**About this exercise**
Exactly as they appear below, repeat the lines from the one with "[149,359,166,366] -- -> (195, 221) none" through the one with "(1316, 585) none", and no others.

**Records**

>>>>>

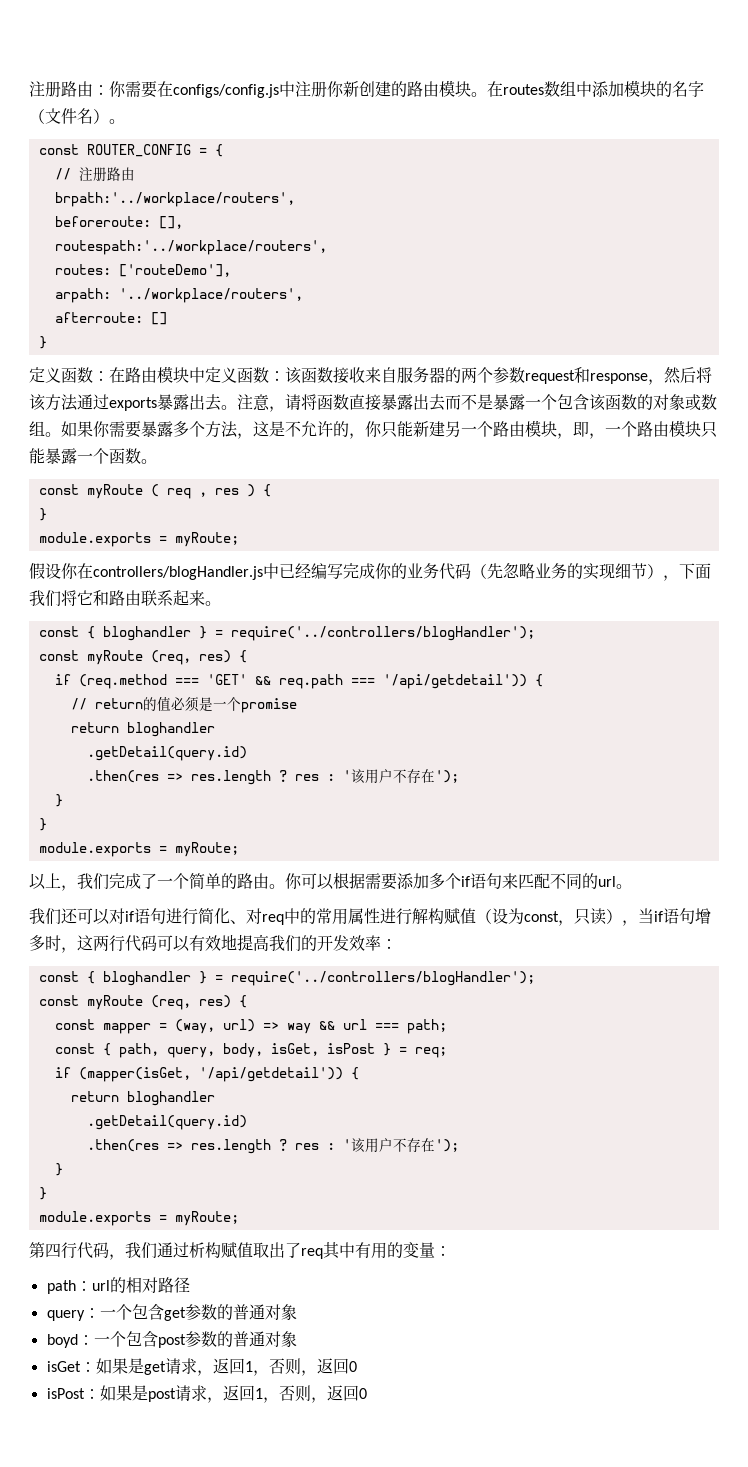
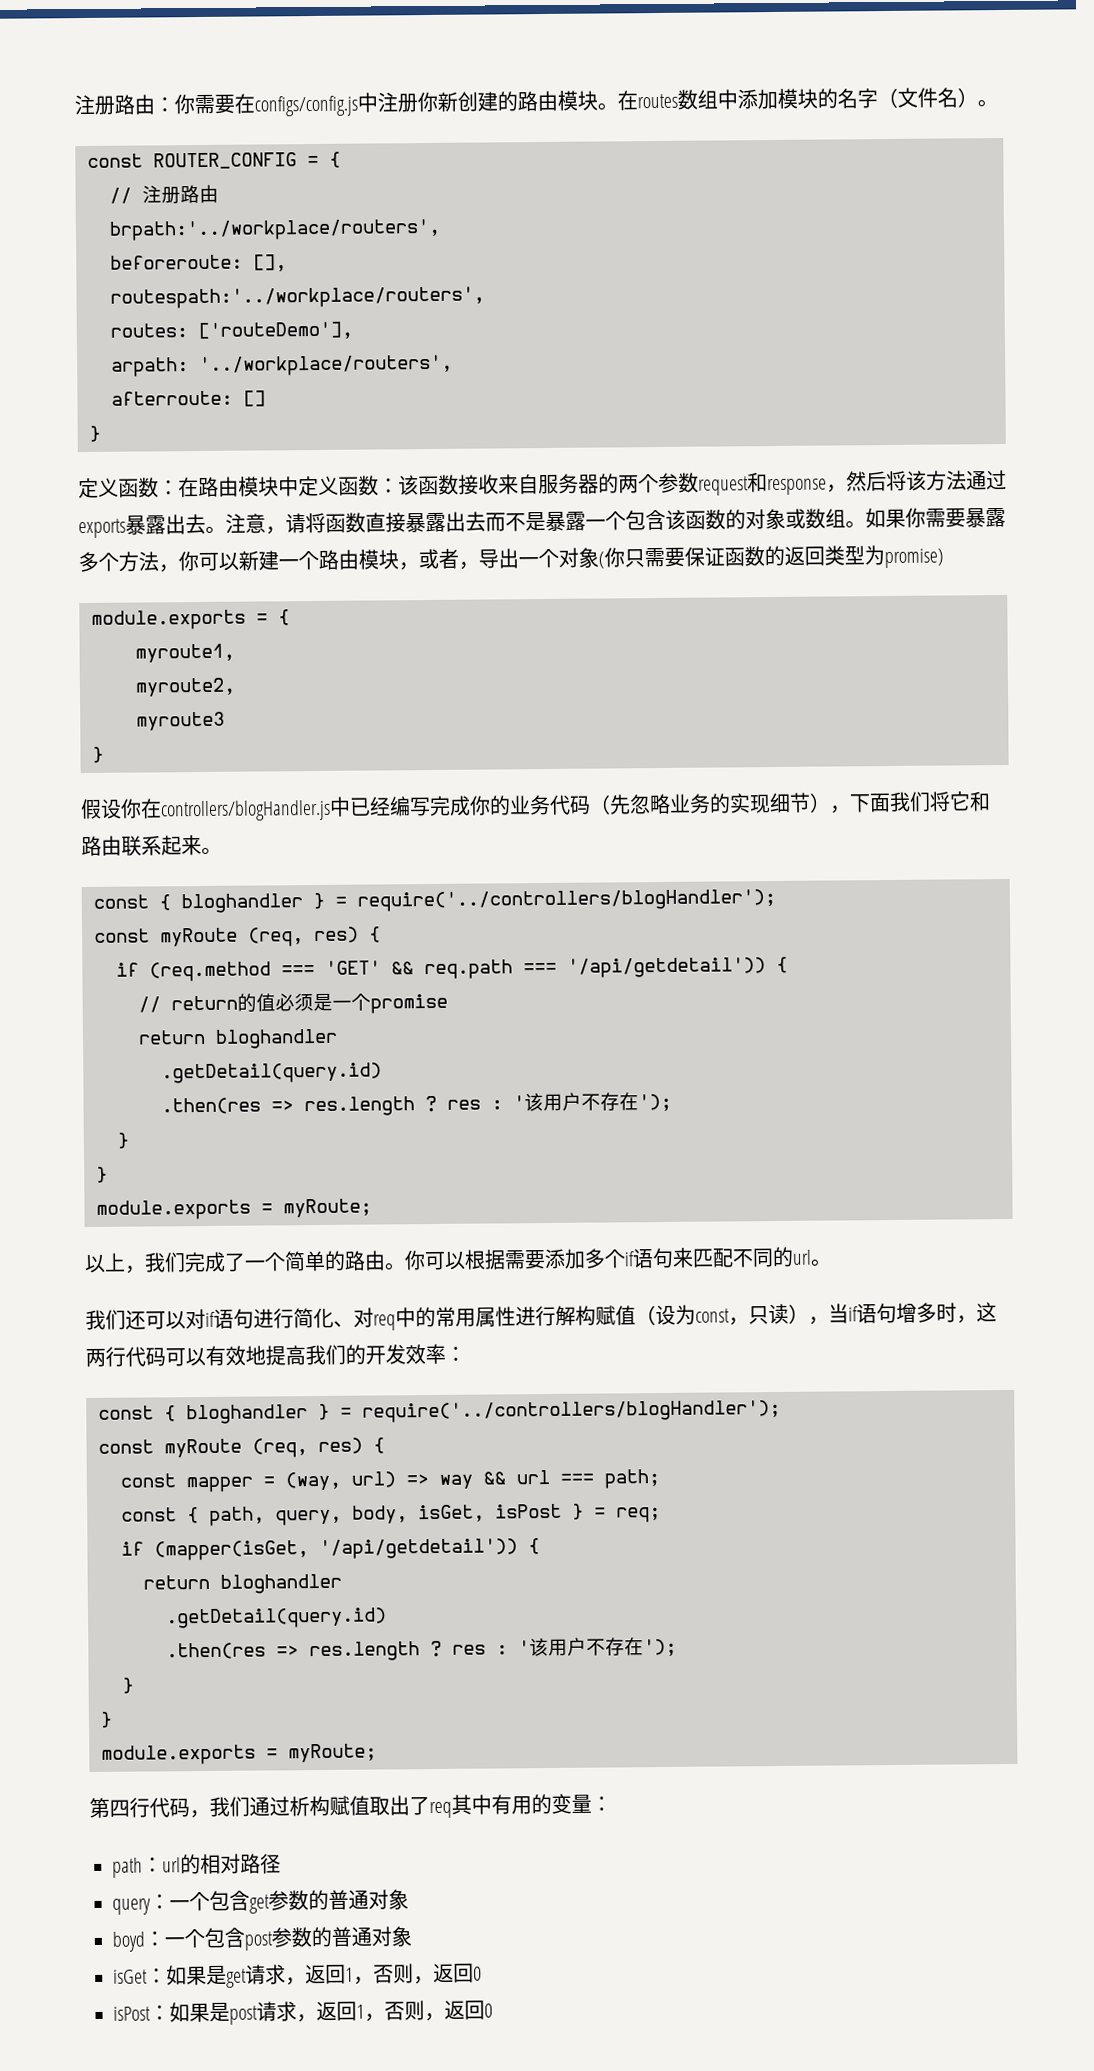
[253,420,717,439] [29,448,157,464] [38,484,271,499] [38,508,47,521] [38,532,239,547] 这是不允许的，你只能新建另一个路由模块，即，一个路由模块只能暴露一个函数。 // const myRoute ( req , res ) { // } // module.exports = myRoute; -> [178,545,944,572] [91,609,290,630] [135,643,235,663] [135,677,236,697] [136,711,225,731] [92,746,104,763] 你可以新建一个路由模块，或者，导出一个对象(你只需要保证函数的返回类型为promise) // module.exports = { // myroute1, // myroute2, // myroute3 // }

<<<<<
>>>>>

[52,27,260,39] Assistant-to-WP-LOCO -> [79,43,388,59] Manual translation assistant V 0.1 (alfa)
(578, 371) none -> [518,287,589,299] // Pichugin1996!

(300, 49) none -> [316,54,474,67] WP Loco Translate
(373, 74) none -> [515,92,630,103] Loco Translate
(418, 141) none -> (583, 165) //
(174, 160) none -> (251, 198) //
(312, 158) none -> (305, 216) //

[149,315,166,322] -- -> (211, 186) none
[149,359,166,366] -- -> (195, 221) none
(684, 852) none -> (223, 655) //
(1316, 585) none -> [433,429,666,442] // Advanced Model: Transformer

<<<<<

**Written solution**
[149,359,166,366] -- -> (195, 221) none
(684, 852) none -> (223, 655) //
(1316, 585) none -> [433,429,666,442] // Advanced Model: Transformer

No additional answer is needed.